Moving Call Centers to the Internet

By Barbara Fox

In the parade of e-commerce companies popping up all over the U.S., Answer Net, a call center and answering service, upgraded to the Web and it is ready to capitalize on the new popularity of on-line purchasing, which unexpectedly ballooned during last year’s holiday season. Internet sales exceeded $300 billion in 1999 and could easily top $1 trillion by the end of 2001.

Gary A. Pudles and his partner have been building AnswerNet Inc. in Princeton, NJ. Pudles, the president and CEO, aims to make buying on the Internet less like eating at the Automat, where you never see the face of the person who takes your money. He quotes surveys showing that half of on-line buyers would buy more if a “live person” were at the cash register. “Even buying on-line, people want to feel good about the purchase,” says Pudles. “Part of your K-Mart experience is paying a live person.”

By equipping customer service representatives (CSRs) with Internet technology AnswerNet fills that gap. Instead of just answering phones and retrieving faxes, answering services and order entry companies can now respond to customers with real-time email and live text based chat. “We have taken the order entry companies and moved them into the Web business,” says Pudles. After eight months the partnership owns seven call centers, each with from 8 to 100 seats, and has a total of more than 5,000 clients.

“The Internet has created a new paradigm in the way merchants distribute goods and services, and we are going to be an early entrant,” says Pudles, who launched Live Chat Internet CSR/Operator Service in October, 1999.

“We have nice companies doing nice traditional answering service business and are moving them into new niches,” says Pudles. “We are buying the technologies that small and medium-sized companies can’t afford.” He points to three Internet products:

  • Email message delivery. Instead of having to call in to get your messages or responding to a page or a fax, the message from your answering service can be delivered by email.
  • E-vox voice mail system converts voice mail into an audio file, to be attached to an email. While you read your email, you can use the email system to hear voice mail messages that were forwarded by the answering service.
  • Live chat operator service. If you have a question about your purchase or want to order from a live person instead of from the automated form, an AnswerNet customer service representative (CSR) can respond utilizing Answer Net’s live, secure two-way text dialogue-based system.

Your company can get a dedicated customer service representative for $25 to $35 an hour, for however many hours you choose. Or you can share time with other companies and pay about 85 cents per minute of actual usage or about $50 an hour. Extras come with this. For instance, you can monitor the live chat transmissions to be sure you like what your rep is saying, and you can archive the conversations for later study.

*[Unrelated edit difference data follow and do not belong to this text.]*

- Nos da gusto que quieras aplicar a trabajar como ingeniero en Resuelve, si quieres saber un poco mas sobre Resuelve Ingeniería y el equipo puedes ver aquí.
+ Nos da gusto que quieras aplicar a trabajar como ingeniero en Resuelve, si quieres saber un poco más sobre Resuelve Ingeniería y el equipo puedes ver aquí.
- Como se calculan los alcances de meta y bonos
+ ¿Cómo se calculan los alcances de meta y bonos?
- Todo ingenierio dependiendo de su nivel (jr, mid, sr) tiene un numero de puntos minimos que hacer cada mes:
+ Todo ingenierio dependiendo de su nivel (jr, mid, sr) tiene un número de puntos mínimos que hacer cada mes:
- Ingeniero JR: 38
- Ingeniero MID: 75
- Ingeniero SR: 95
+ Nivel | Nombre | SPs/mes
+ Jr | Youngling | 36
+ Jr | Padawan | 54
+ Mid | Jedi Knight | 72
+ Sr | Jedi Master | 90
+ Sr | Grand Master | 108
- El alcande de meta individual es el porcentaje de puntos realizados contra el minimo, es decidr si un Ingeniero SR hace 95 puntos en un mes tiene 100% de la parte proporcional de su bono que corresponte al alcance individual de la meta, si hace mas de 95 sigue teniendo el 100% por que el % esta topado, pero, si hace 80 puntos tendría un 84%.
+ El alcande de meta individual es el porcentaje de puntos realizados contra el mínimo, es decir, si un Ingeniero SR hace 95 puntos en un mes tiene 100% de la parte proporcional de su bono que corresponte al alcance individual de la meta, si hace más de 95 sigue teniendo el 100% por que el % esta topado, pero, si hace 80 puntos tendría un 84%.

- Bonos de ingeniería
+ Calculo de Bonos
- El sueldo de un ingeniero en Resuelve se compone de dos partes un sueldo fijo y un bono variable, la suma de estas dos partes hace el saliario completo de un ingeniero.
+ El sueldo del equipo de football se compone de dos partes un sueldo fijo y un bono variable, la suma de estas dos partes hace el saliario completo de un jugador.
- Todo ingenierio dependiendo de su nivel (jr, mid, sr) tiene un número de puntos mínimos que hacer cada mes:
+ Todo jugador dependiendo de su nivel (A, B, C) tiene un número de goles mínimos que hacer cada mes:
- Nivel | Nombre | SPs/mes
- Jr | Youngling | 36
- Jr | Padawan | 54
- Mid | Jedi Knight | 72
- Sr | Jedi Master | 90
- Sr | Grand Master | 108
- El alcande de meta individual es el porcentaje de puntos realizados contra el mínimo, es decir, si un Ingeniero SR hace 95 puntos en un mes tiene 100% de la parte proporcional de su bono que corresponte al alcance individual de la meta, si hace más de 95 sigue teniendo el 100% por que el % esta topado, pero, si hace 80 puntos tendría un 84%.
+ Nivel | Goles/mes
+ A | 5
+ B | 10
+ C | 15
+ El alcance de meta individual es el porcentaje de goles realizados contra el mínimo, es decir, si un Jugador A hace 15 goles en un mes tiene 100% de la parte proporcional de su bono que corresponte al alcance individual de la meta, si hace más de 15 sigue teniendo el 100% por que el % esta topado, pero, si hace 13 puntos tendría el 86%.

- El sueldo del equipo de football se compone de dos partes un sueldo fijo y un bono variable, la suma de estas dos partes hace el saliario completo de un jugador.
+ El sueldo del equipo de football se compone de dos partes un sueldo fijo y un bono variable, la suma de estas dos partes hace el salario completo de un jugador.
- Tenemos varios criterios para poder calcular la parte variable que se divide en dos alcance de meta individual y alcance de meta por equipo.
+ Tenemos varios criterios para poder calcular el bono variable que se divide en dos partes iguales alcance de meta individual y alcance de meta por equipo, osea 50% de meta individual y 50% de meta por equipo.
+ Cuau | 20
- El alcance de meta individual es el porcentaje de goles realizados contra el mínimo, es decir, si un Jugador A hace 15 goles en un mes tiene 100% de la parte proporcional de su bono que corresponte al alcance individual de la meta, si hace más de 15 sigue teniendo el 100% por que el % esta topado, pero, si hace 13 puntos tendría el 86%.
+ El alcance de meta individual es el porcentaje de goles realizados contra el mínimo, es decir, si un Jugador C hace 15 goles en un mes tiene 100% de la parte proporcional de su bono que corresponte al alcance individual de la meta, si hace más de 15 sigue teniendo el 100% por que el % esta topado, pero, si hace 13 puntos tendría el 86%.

“It is a very friendly way and a quick way to get a response from a catalog,” says one industry expert, Joan Sitarz of Market Entry Inc., based in Princeton, NJ. Her firm does strategic marketing and represents products in catalogs and on the Web. “A lot of mail order houses are doing that. You can chat with other customers about a product or ask a specific question.” She reports that conscientious call center personnel, seeking to get customer questions answered, are contacting her by email and phone. She forwards those questions to the manufacturer.

Matthew Powell, a Princeton-based retailing consultant with Renaissance Partners LC, points out that most companies respond with automatic answers controlled by software that searches for keywords to provide standard answers. “If the response can be more immediate it can be a plus. People on the Internet expect everything at lightning speed. If they are ordering anything they want it tomorrow,” says Powell.

AnswerNet also pitches services to companies that don’t sell through catalogs. For instance, if a pharmaceutical firm wants to centralize its sales communications, it advertises just one number and the answering service patches the calls (by phone or email) to the various sales representatives. For dentists in the Aetna US Health care network, AnswerNet offers a wireless paging and messaging service.

Even technical questions can be answered with the live chat system. “We are about to launch with a national PC rental company to handle help desk calls,” says Pudles. “We ask a series of gating questions and patch the caller to the right engineer in the right part of the company.”

The big players in the order entry field include Matrix Marketing, which has the Pottery Barn account, and APAC Teleservices, which has UPS as its customer. Also, some mega catalog firms, such as Hanover and Lands End, provide out sourcing for other catalogs, with a complete fulfillment service, order taking (including the email techniques described above), warehousing, “pick and pack,” and shipping. In contrast, AnswerNet does not touch the merchandise; it limits itself to the message taking and order taking. “Almost nobody is doing what we are doing on an out source basis, particularly for the small to medium companies,” says Pudles.

AnswerNet now has call centers in Pennsylvania, Oregon, Washington, Maryland, Illinois, and Canada with revenues up to about $5 million.

What might stymie AnswerNet’s growth goal is the paradigm shift from voice to text. It is a drastic change, and an expensive one, because the people behind the computer terminals need to be sufficiently educated so they can write and spell well. The written communications go out without editing and are therefore vulnerable. In effect, these people have to be very proficient at the new art of participating in the commercial equivalent of an Internet “chat room.”

“We have geared up with this new technology,” states Pudles, and are hopeful to be the leader going into the new millennium.